The last 48 hours have been quite stressful over this holiday break. Here is a list, because I like lists, but here is a list of the horrible sounds of vacation:

  1. We have to leave Christmas dinner because Nicholas is sick. Result: no dessert for us.
  2. Nicholas’ temperature is 105.7 and he needs to go to the hospital. Result: Nicholas slept in a hospital wagon while Joe waited till 4am to find out that Nicholas had ‘flu like symptoms but not the flu…’
  3. Giving your son a bath to get his temperature down but then you react with cat-like reflexes because he starts the puking fest. Result: I had to actually clean the bathtub.
  4. Your son sprinting to the bathroom only to barf up all the medicine he took moments ago. Result: you are proud of his sprinting time and more proud that he made it to the toilet.
  5. The horrible sounds of your son asking if you can help him put together his LEGOS. Result: I got to step four in an hour and then had to give up because I was going to burn it. I handed it over to Joe who had to take it apart twice because apparently I can’t follow directions.
  6. When your little girl wants you to play Barbies but she is one Barbie and you are sixty-three other Barbies and fifteen ponies.

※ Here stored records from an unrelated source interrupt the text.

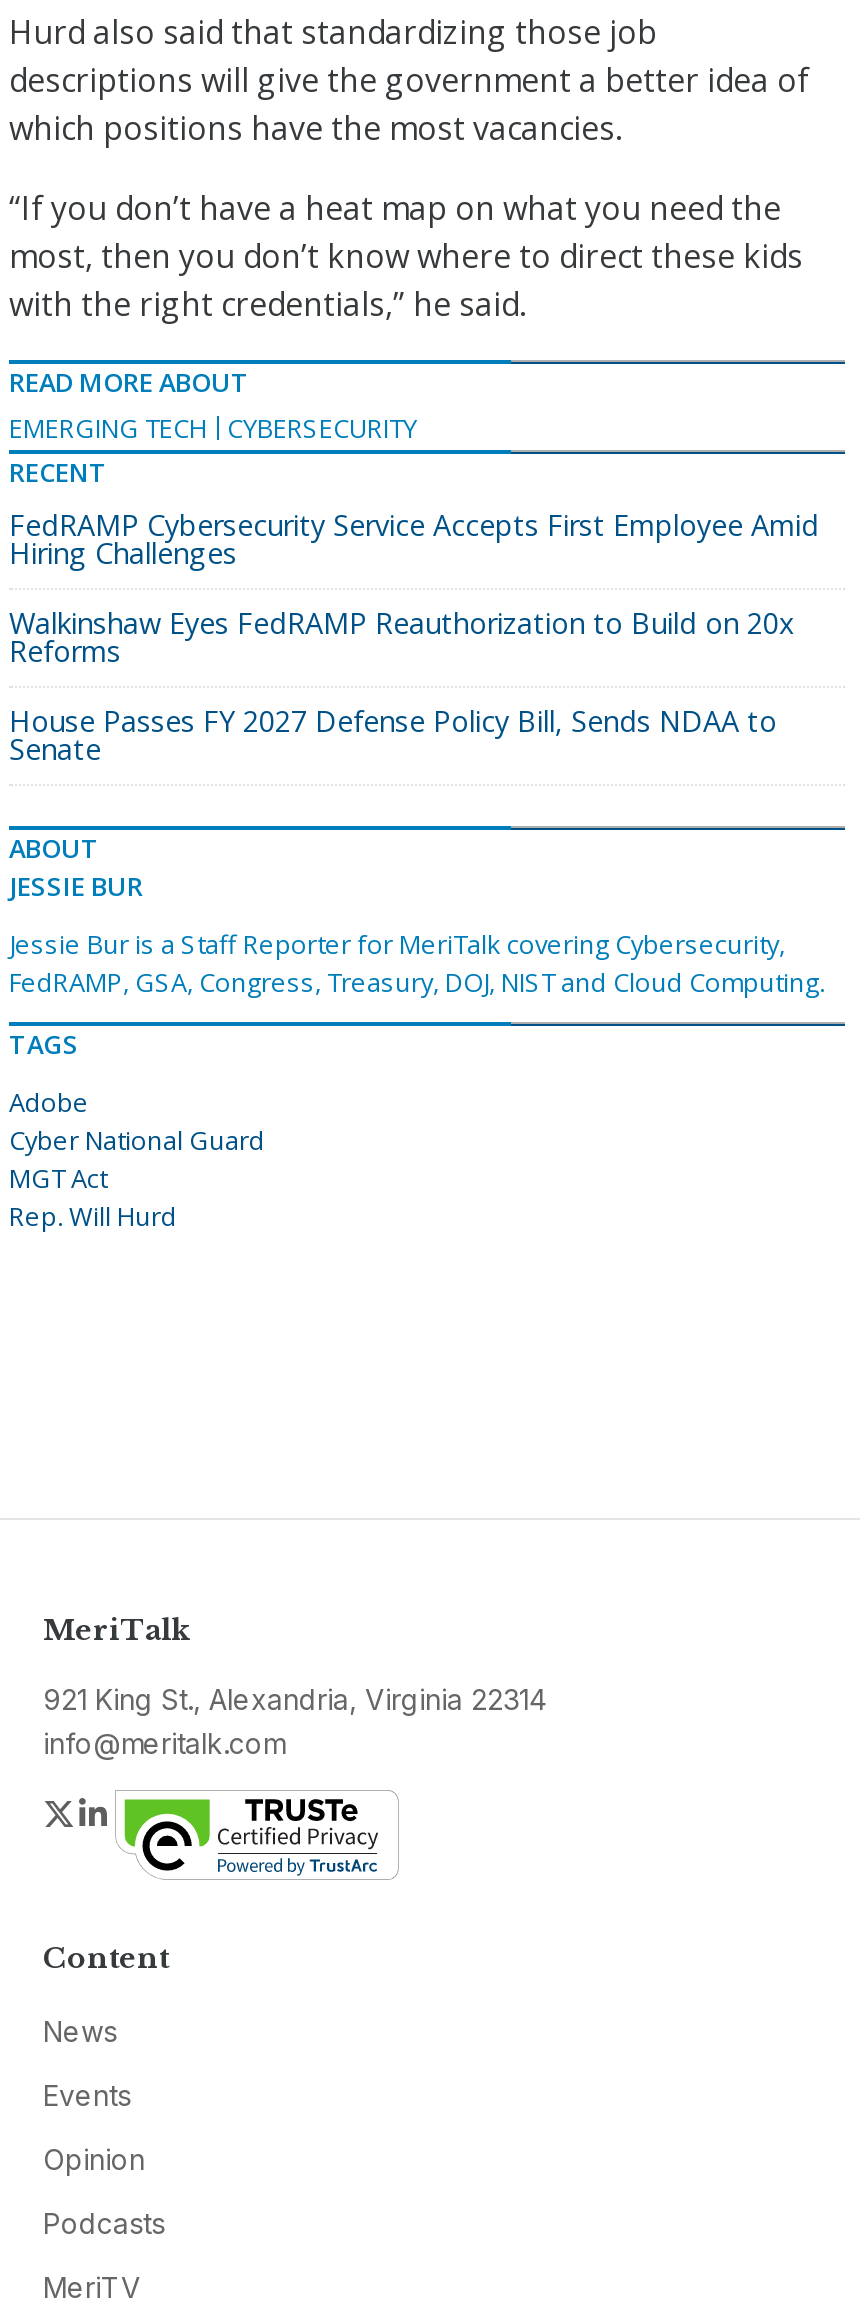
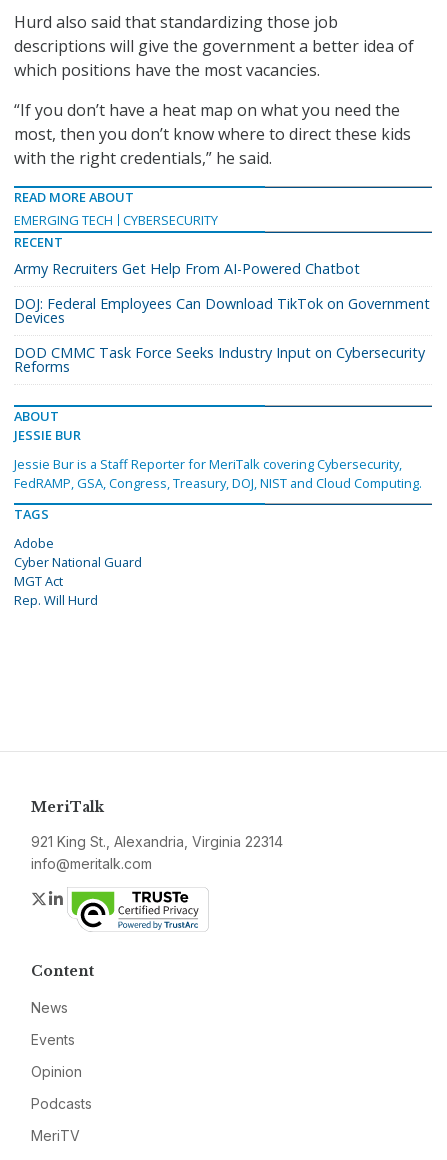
- FedRAMP Cybersecurity Service Accepts First Employee Amid
- Hiring Challenges
- Walkinshaw Eyes FedRAMP Reauthorization to Build on 20x
+ Army Recruiters Get Help From AI-Powered Chatbot
+ DOJ: Federal Employees Can Download TikTok on Government
+ Devices
+ DOD CMMC Task Force Seeks Industry Input on Cybersecurity

moved down: Reforms

- House Passes FY 2027 Defense Policy Bill, Sends NDAA to
- Senate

Result: I don’t have enough high pitched voices to perform on this type of stage and you can only ‘neigh,’ so many times.

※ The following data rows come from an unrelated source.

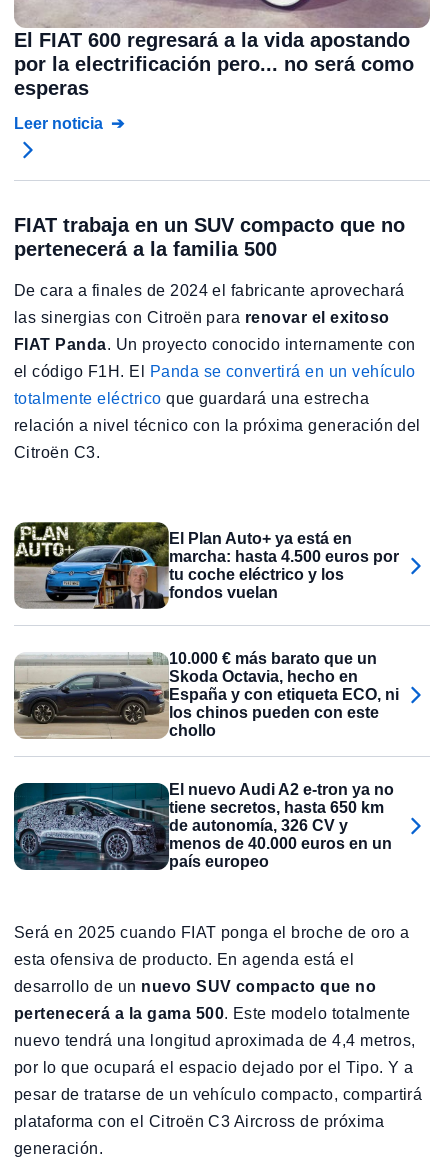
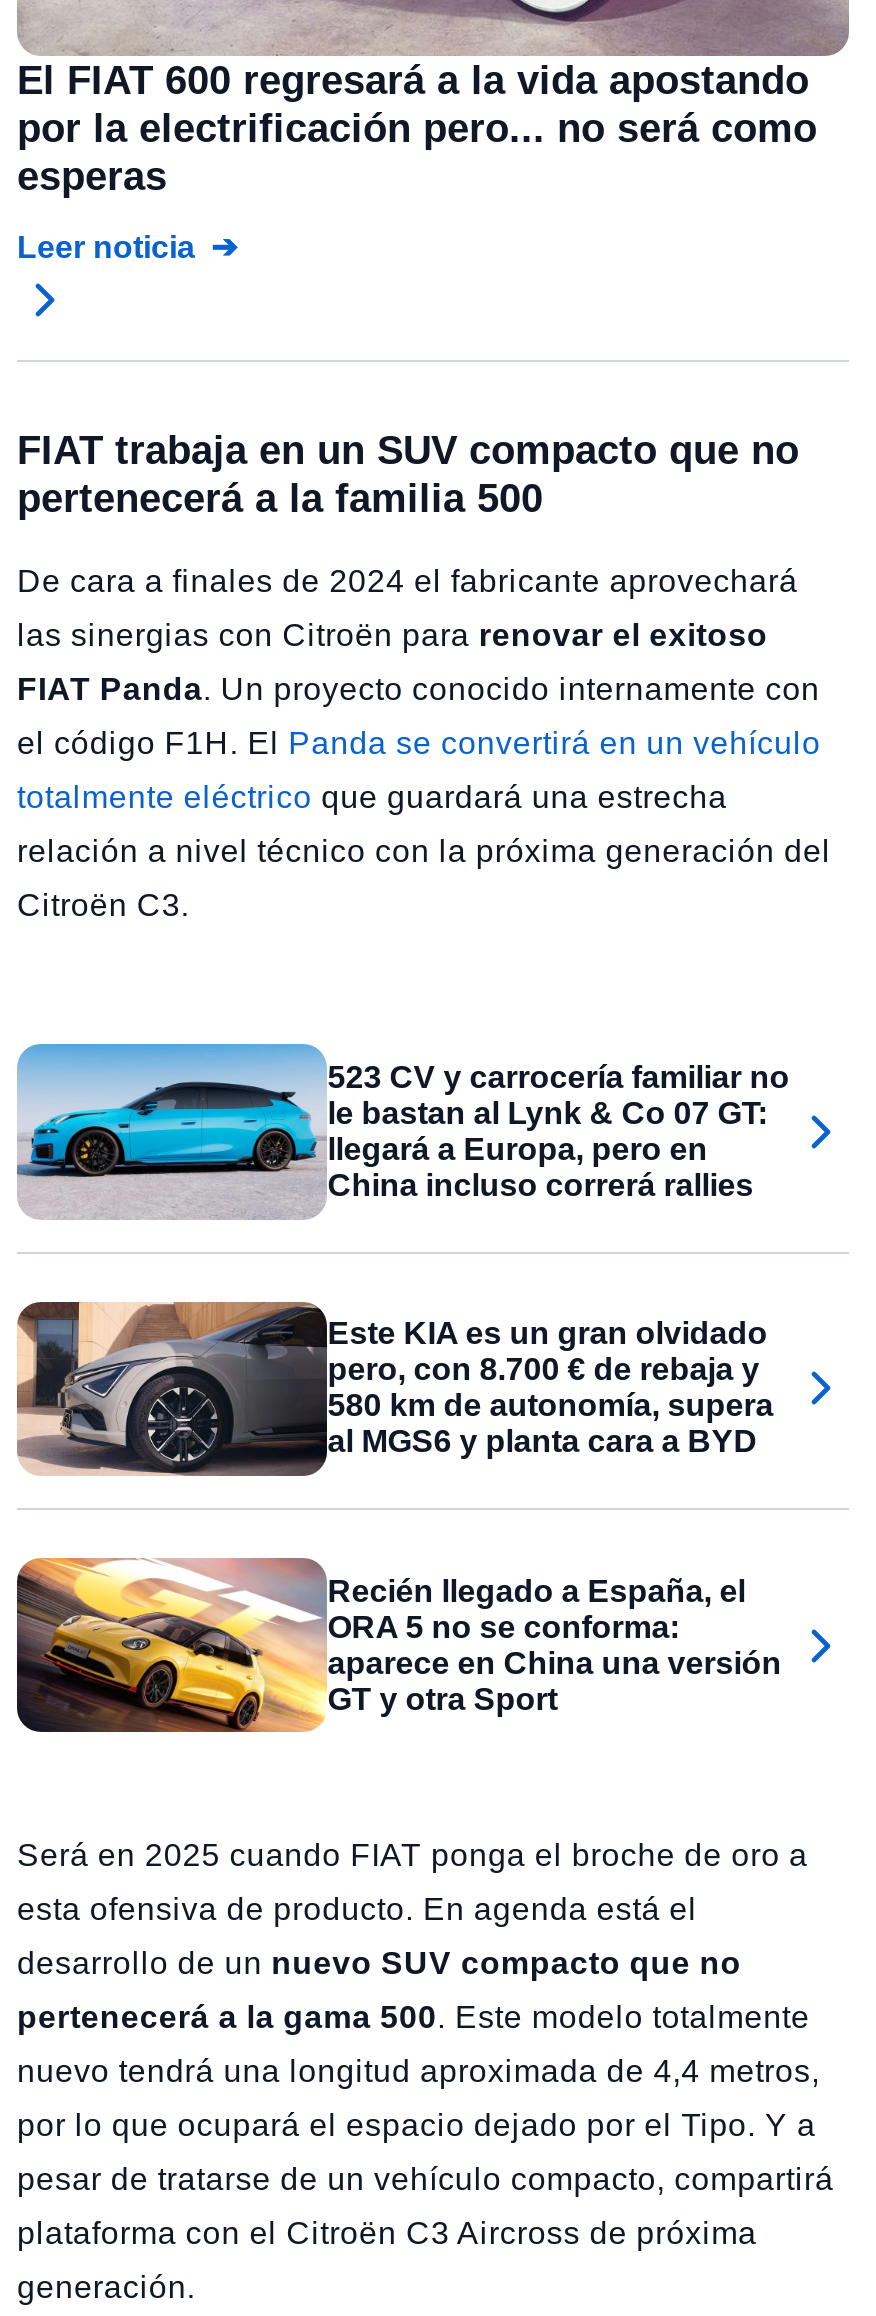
- [image]
- El Plan Auto+ ya está en
- marcha: hasta 4.500 euros por
- tu coche eléctrico y los
- fondos vuelan
+ [image]
+ 523 CV y carrocería familiar no
+ le bastan al Lynk & Co 07 GT:
+ llegará a Europa, pero en
+ China incluso correrá rallies

- [image]
- 10.000 € más barato que un
- Skoda Octavia, hecho en
- España y con etiqueta ECO, ni
- los chinos pueden con este
- chollo
+ [image]
+ Este KIA es un gran olvidado
+ pero, con 8.700 € de rebaja y
+ 580 km de autonomía, supera
+ al MGS6 y planta cara a BYD

- [image]
- El nuevo Audi A2 e-tron ya no
- tiene secretos, hasta 650 km
- de autonomía, 326 CV y
- menos de 40.000 euros en un
- país europeo
+ [image]
+ Recién llegado a España, el
+ ORA 5 no se conforma:
+ aparece en China una versión
+ GT y otra Sport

  7. When you are playing Barbies and using your imagination to go with the story but instead your daughter says, ‘no… pretend you said this…’ Result: someone just stifled my creativity.
  8. When you wake up in the morning and the first thing you hear is the sound of your son dumping out the box of LEGOS. Result: tears.
  9. The whiny, bitch sounds of Calliou in the morning. Result: resisting the urge to burn the tv.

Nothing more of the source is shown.